The 592-strong Team USA delegation isn’t risking the slightest discomfort. Every single U.S. room and some common areas have been equipped with portable A/C units, according to a spokesman for the U.S. Olympic & Paralympic Committee. The Americans will all be able to take on any Paris heat wave by hanging out in meat-locker conditions, even though temperatures over the next 10 days aren’t expected to top 90.

Still, Team USA isn’t alone in requesting the option to refrigerate itself. Out of the 7,000 rooms in the Village, 2,500 have been supplied mobile air conditioning units at the teams’ requests, a Paris 2024 spokesman said.

“For what is often the biggest competition of their athletes’ lives, certain National Olympic Committees have chosen to equip themselves with additional mobile air conditioning units," the spokesman continued. “These appliances are at their own cost, and Paris 2024 is offering support by proposing air conditioners that will subsequently be made available to Paralympic athletes."

Keeping cool at all times is that much more important given the erratic schedules that some of the athletes here are facing, said Carroll, the Australian Olympic committee executive.
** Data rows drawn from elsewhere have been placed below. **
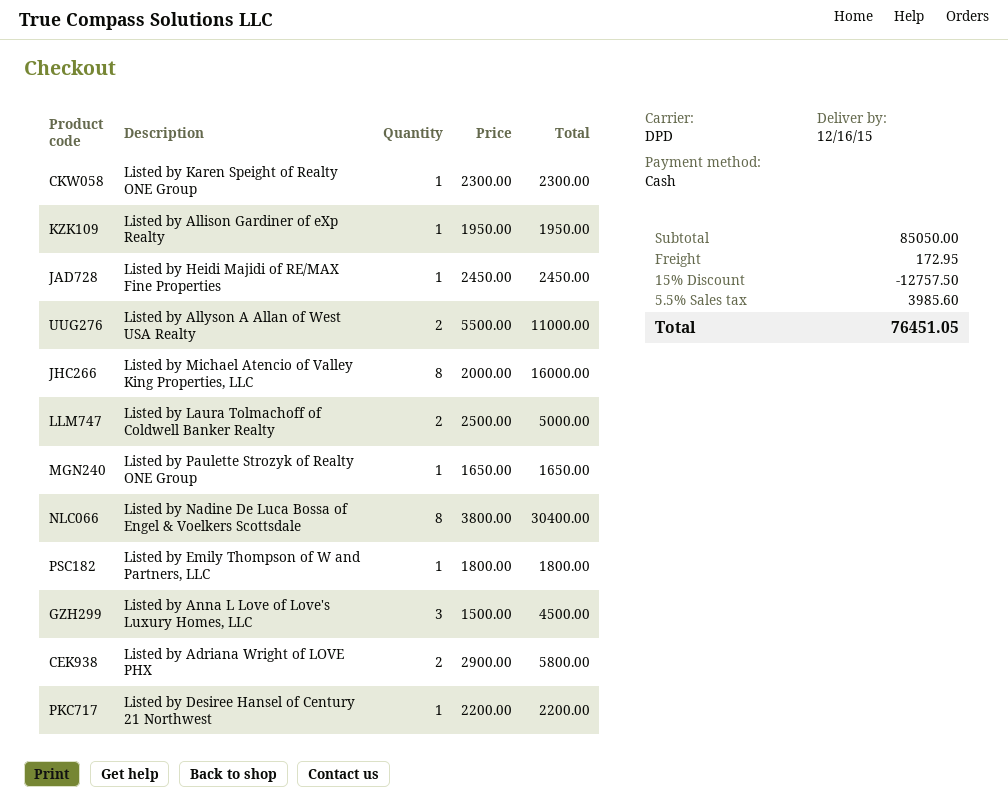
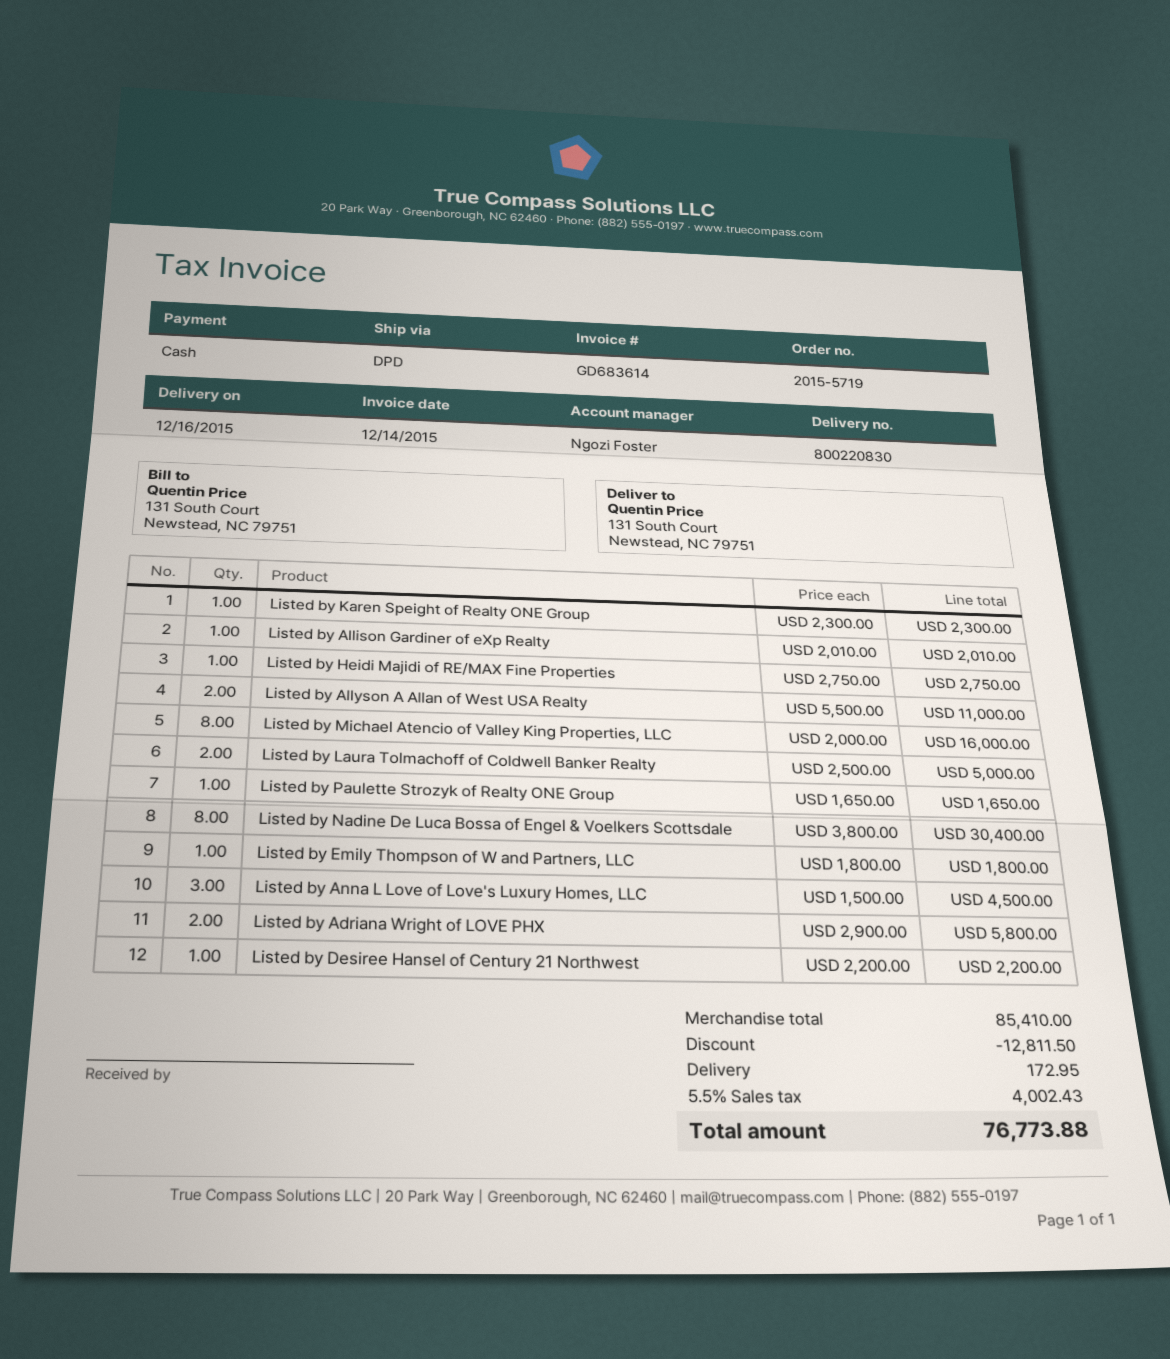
Listed by Allison Gardiner of eXp Realty: 1 x 1950.00 = 1950.00 -> 1 x 2010.00 = 2010.00
Listed by Heidi Majidi of RE/MAX Fine Properties: 1 x 2450.00 = 2450.00 -> 1 x 2750.00 = 2750.00
subtotal: 85050.00 -> 85410.00
discount: 12757.50 -> 12811.50
tax: 5.5% = 3985.60 -> 5.5% = 4002.43
total: 76451.05 -> 76773.88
Since many athletes’ events are at night, they’ll need to sleep during the hottest part of the day. So the decision to pay for air conditioners was a no-brainer.

“Most will only live the Games once," said Brice Guyart, a former Olympic fencer who is responsible for the athlete experience at Paris 2024. “So we have to give them a crazy good experience."
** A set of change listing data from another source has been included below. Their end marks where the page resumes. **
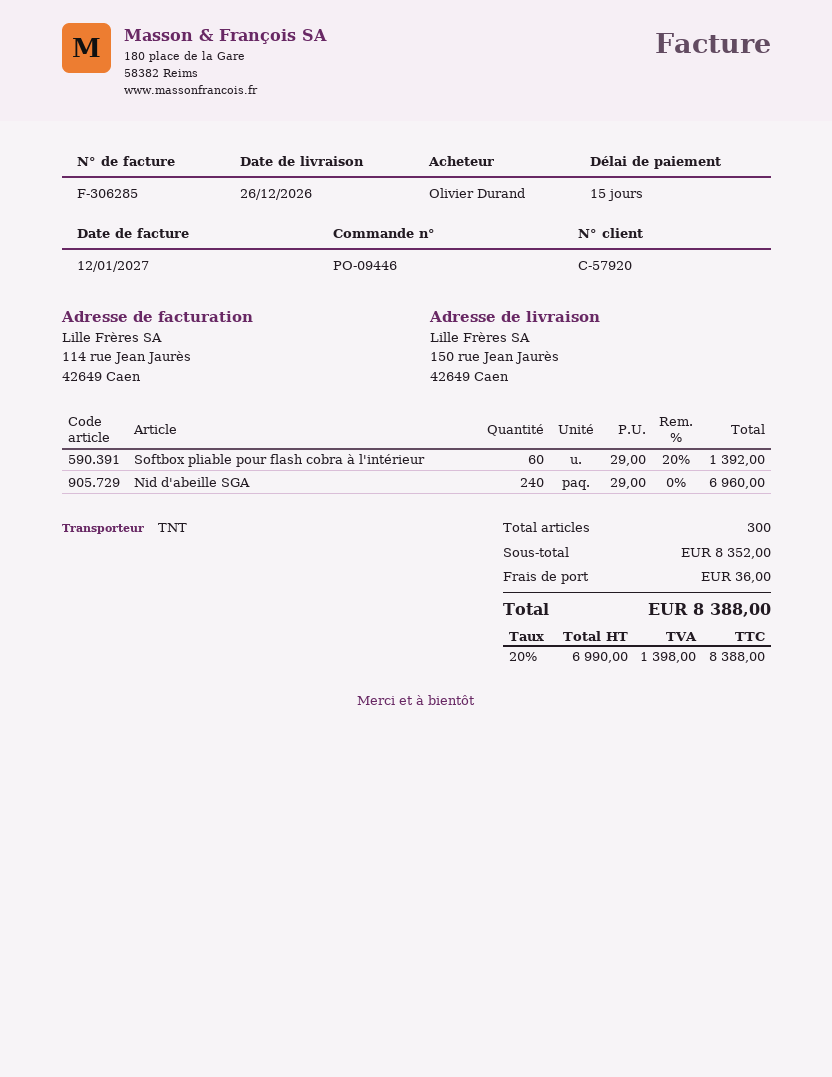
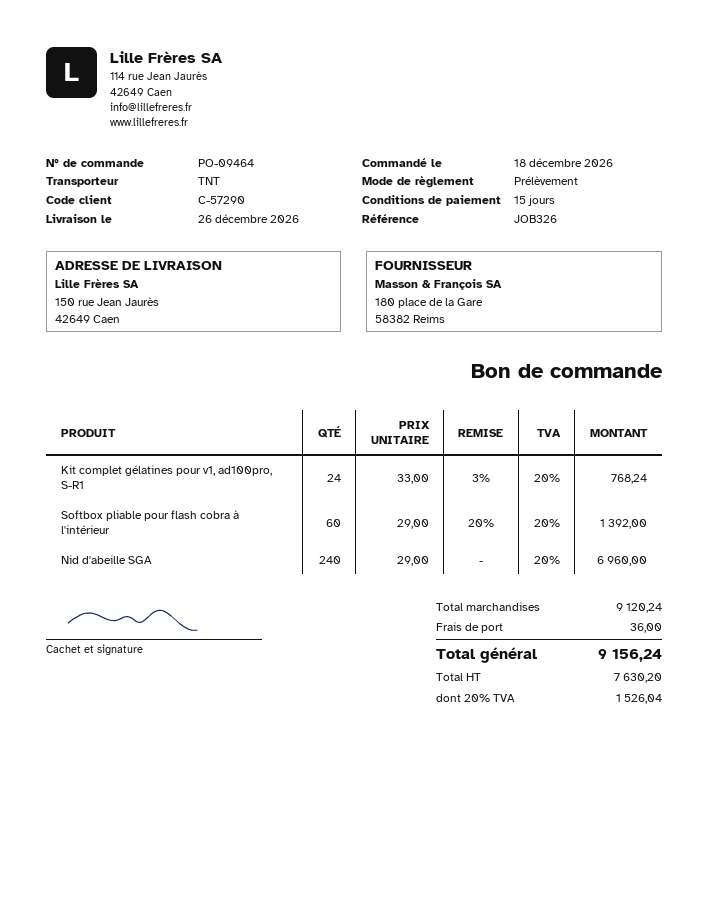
order number: PO-09446 -> PO-09464
customer number: C-57920 -> C-57290
Kit complet gélatines pour v1, ad100pro, S-R1: none -> 24 x 33.00 - 3% = 768.24
subtotal: 8352.00 -> 9120.24
net: 6990.00 -> 7630.20
tax: 20% = 1398.00 -> 20% = 1526.04
total: 8388.00 -> 9156.24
But not everyone is all-in on A/C. Germany’s Olympic sports federation will have one of the larger contingents in the village with around 350 athletes. That includes 6-foot-7½-inch decathlon medal favorite Leo Neugebauer, who recently won the NCAA title competing for the Texas Longhorns in Austin, where air conditioning isn’t merely a suggestion—it’s a way of life.

When Germany asked its individual sport federations if they wanted to order air conditioning units for the athletes’ village, demand for frigid air was lukewarm, according to Olympic committee spokesman Michael Schirp.

“A total of 11 AC have been ordered. Eleven," he wrote, adding an emoji of a face wearing sunglasses.

Schirp later pointed out that the Germans reserve the option to change their minds should Paris suddenly begin to bake like a croissant oven.